При первом взгляде, который младший из двух бросил на баржу, он задрожал и, быстро отступив, увлек за собой компаньона.
— Это он, — молвил младший глухим голосом, как только они выбрались из толпы.
— Ты думаешь?
— Конечно! Разве ты не узнал?
— Как я его узнаю, если я никогда его не видел!
Последовал момент молчания. Оба собеседника размышляли.
— Он один в барже? — спросил старший.
— Совершенно один.
— И это баржа Илиа Бруша?
— Ошибиться невозможно. Фамилия написана на плакате.
— Тогда это непонятно.
После нового молчания заговорил младший:
— Значит, это он делает такое путешествие с большим шумом под именем Илиа Бруша? С какой целью?
Человек с белокурой бородой пожал плечами:
— С целью, проехать по Дунаю инкогнито, это ясно.
— Черт! — сказал старший из компаньонов.
— Это меня не удивляет, — заметил другой. — Драгош — хитрец, и его замысел превосходно удался бы, если бы случай не привел нас сюда.
Старший из собеседников еще не совсем убедился.
— Так бывает только в романах, — пробормотал он сквозь зубы.
— Правильно, Титча, правильно, — согласился его товарищ, — но Драгош любит романтические приемы. Мы, впрочем, выведем дело начистоту. Около нас говорили, что баржа останется завтра в Вене на весь день. Нам придется вернуться. Если Драгош еще будет тут, значит это он влез в шкуру Илиа Бруша.
— И что мы сделаем в этом случае? — спросил Титча.
Его собеседник ответил не сразу.
— Мы посмотрим, — молвил он.
Оба удалились в сторону города, оставив баржу, окруженную все более рассеивающейся публикой.
Ночь прошла спокойно для Илиа Бруша и его пассажира.

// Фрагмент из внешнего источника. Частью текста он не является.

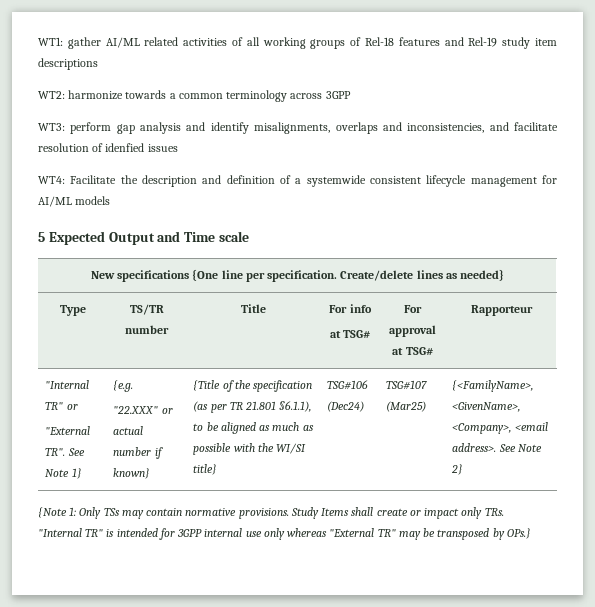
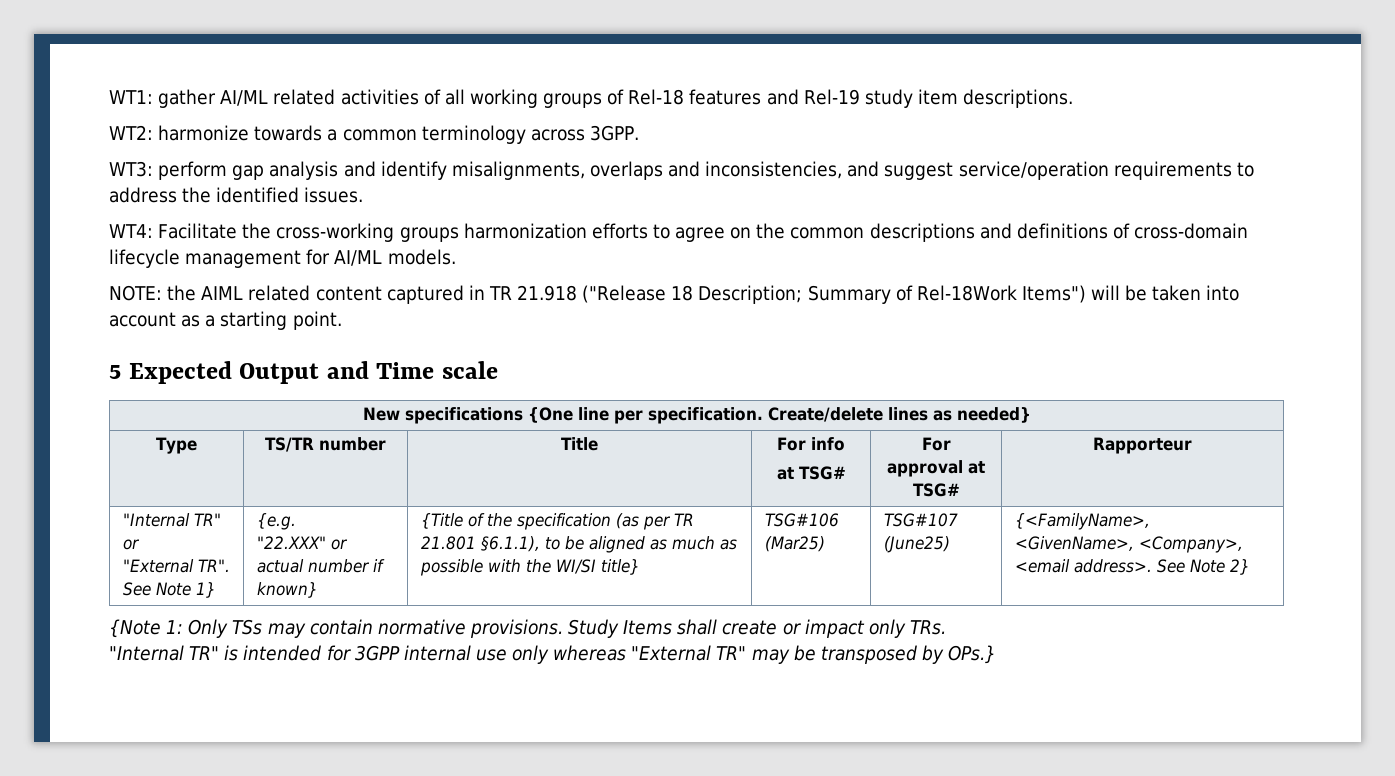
- WT1: gather AI/ML related activities of all working groups of Rel-18 features and Rel-19 study item descriptions
+ WT1: gather AI/ML related activities of all working groups of Rel-18 features and Rel-19 study item descriptions.
- WT2: harmonize towards a common terminology across 3GPP
+ WT2: harmonize towards a common terminology across 3GPP.
- WT3: perform gap analysis and identify misalignments, overlaps and inconsistencies, and facilitate resolution of idenfied issues
- WT4: Facilitate the description and definition of a systemwide consistent lifecycle management for AI/ML models
+ WT3: perform gap analysis and identify misalignments, overlaps and inconsistencies, and suggest service/operation requirements to address the identified issues.
+ WT4: Facilitate the cross-working groups harmonization efforts to agree on the common descriptions and definitions of cross-domain lifecycle management for AI/ML models.
+ NOTE: the AIML related content captured in TR 21.918 ("Release 18 Description; Summary of Rel-18Work Items") will be taken into account as a starting point.
- TSG#106 (Dec24)
+ TSG#106 (Mar25)
- TSG#107 (Mar25)
+ TSG#107 (June25)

Когда этот последний вышел из каюты, он увидел, что Бруш собирается подвергнуть рыболовные принадлежности основательной проверке.
— Хорошая погода, господин Бруш, — сказал Карл Драгош вместо приветствия.
— Хорошая погода, господин Йегер, — согласился Илиа Бруш.
— Не рассчитываете ли вы ею воспользоваться, господин Бруш, чтобы посетить город?
— Честное слово, нет, господин Йегер. Я не любопытен по природе и буду занят целый день. После двух недель плавания не мешает навести немножко порядка.
— Как хотите, господин Бруш! А я не намерен подражать вашему равнодушию и думаю остаться на берегу до вечера.
— И хорошо сделаете, господин Йегер, — одобрил Илиа Бруш, — потому что вы ведь венский житель. Быть может, у вас тут семья, которая рада будет увидеть вас.
— Заблуждение, господин Бруш, я — холостяк.
— Тем хуже, господин Йегер, тем хуже. Даже и вдвоем не так легко нести жизненную ношу.
Карл Драгош разразился хохотом.
— Черт возьми, господин Бруш, вы невесело настроены сегодня утром!
— Я всегда таков, господин Йегер, — ответил рыболов. — Но пусть это не мешает вам забавляться как можно лучше.
— Я попытаюсь, господин Бруш, — сказал Карл Драгош, удаляясь.
Идя по Пратеру, он вышел на Главную аллею, место прогулок элегантных венцев в хорошую погоду. Но в августе, в тот час, Главная аллея была почти пустынна, и он мог ускорять шаги, не теснясь в толпе.